• The input:
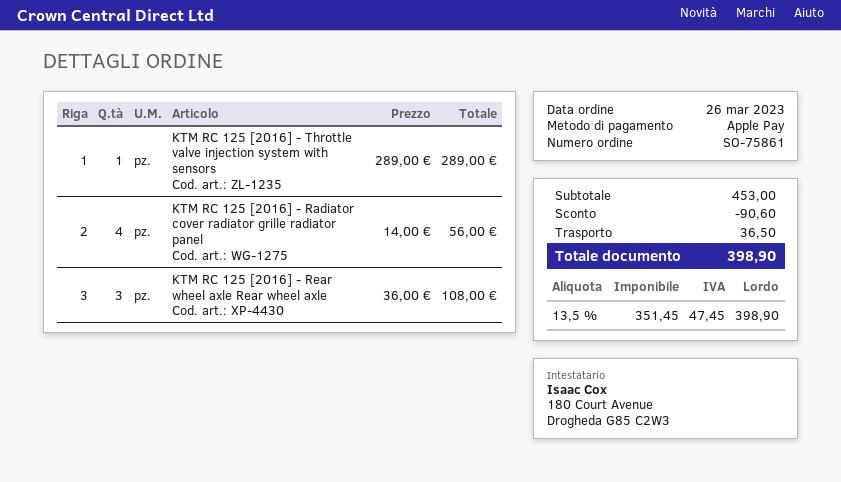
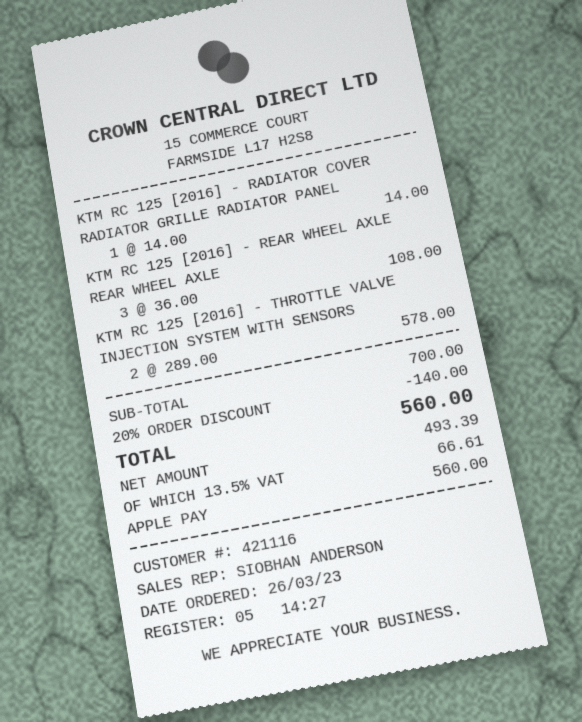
KTM RC 125 [2016] - Throttle valve injection system with sensors: 1 x 289.00 = 289.00 -> 2 x 289.00 = 578.00
KTM RC 125 [2016] - Radiator cover radiator grille radiator panel: 4 x 14.00 = 56.00 -> 1 x 14.00 = 14.00
subtotal: 453.00 -> 700.00
discount: 90.60 -> 140.00
shipping: 36.50 -> none
net: 351.45 -> 493.39
tax: 13.5% = 47.45 -> 13.5% = 66.61
total: 398.90 -> 560.00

• About this exercise: Where an entry contains an image, drop the image and copy everything else word for word.

• Written solution:
KTM RC 125 [2016] - Throttle valve injection system with sensors: 1 x 289.00 = 289.00 -> 2 x 289.00 = 578.00
KTM RC 125 [2016] - Radiator cover radiator grille radiator panel: 4 x 14.00 = 56.00 -> 1 x 14.00 = 14.00
subtotal: 453.00 -> 700.00
discount: 90.60 -> 140.00
shipping: 36.50 -> none
net: 351.45 -> 493.39
tax: 13.5% = 47.45 -> 13.5% = 66.61
total: 398.90 -> 560.00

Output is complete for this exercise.